Auparavant, la preuve recueillie à l’insu d’une personne ou obtenue par manœuvre ou un stratagème n’était strictement pas recevable en matière de droit du travail.
Par un arrêt d’Assemblée Plénière du 22 décembre 2023[1], la Cour de cassation est revenue sur sa propre jurisprudence.
Par cet arrêt, la Cour jugeait qu’un tel élément de preuve ne devait pas être systématiquement écarté des débats.
Désormais, les juges du fond doivent apprécier si une telle preuve porte atteinte au caractère équitable de la procédure dans son ensemble, en mettant en balance le droit à la preuve et les autres droits en présence.
Par conséquent, le droit à la preuve peut justifier la production d’éléments portant atteinte à d’autres droits à condition que cette production soit indispensable à son exercice et que l’atteinte soit strictement proportionnée au but poursuivi.

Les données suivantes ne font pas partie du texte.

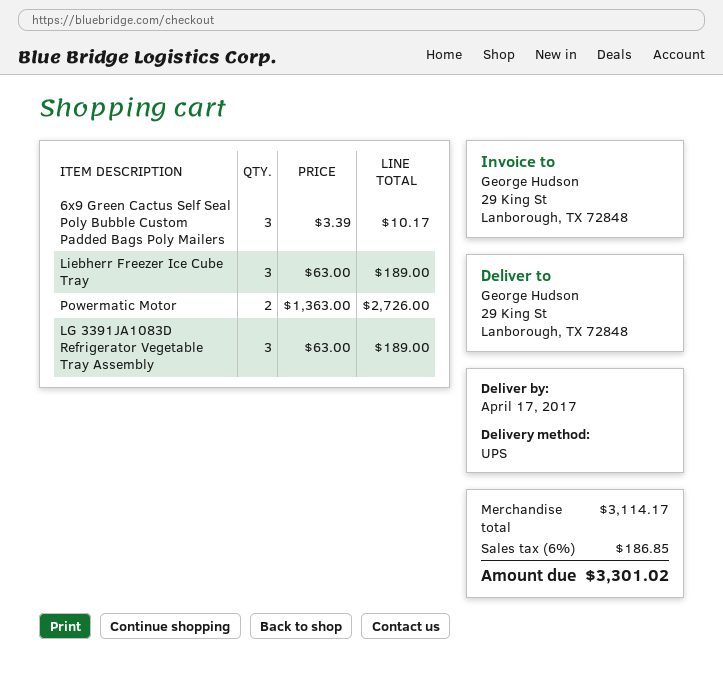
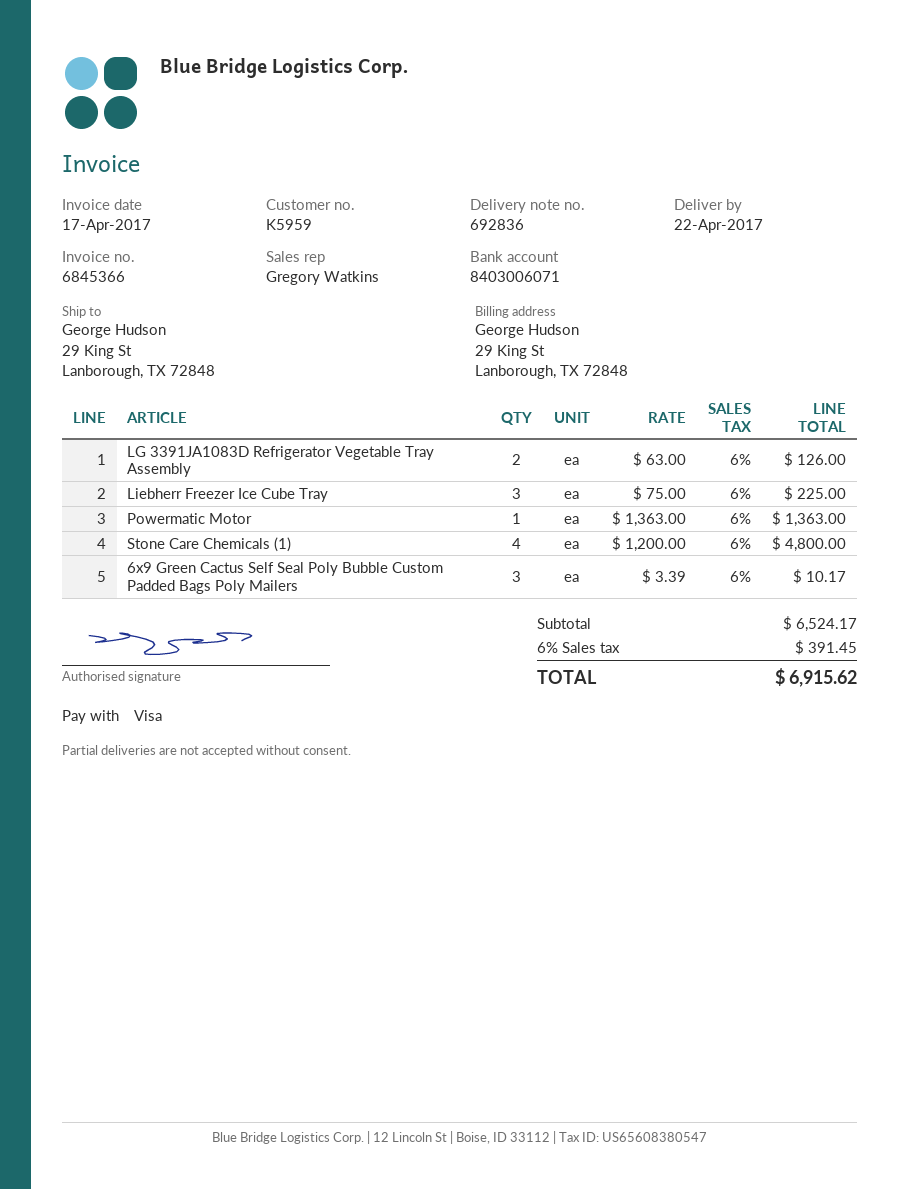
delivery date: 2017-04-17 -> 2017-04-22
Liebherr Freezer Ice Cube Tray: 3 x 63.00 = 189.00 -> 3 x 75.00 = 225.00
Powermatic Motor: 2 x 1363.00 = 2726.00 -> 1 x 1363.00 = 1363.00
LG 3391JA1083D Refrigerator Vegetable Tray Assembly: 3 x 63.00 = 189.00 -> 2 x 63.00 = 126.00
Stone Care Chemicals (1): none -> 4 x 1200.00 = 4800.00
subtotal: 3114.17 -> 6524.17
tax: 6% = 186.85 -> 6% = 391.45
total: 3301.02 -> 6915.62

Dans cet arrêt, l’enregistrement audio était produit par l’employeur, dans le cadre d’un contentieux relatif à un licenciement disciplinaire.
Mais un tel enregistrement peut également être produit par le salarié.
C’est notamment le cas dans un arrêt du 06 juin 2024[2] par lequel la Cour de cassation confirme sa jurisprudence, dans le cadre d’un contentieux relatif à un accident du travail.
En l’espèce, le salarié, victime de violences verbales et physiques de son employeur, a saisi le Tribunal d’une demande de reconnaissance de faute inexcusable de son employeur.
Or, l’employeur contestait l’existence même de l’accident du travail.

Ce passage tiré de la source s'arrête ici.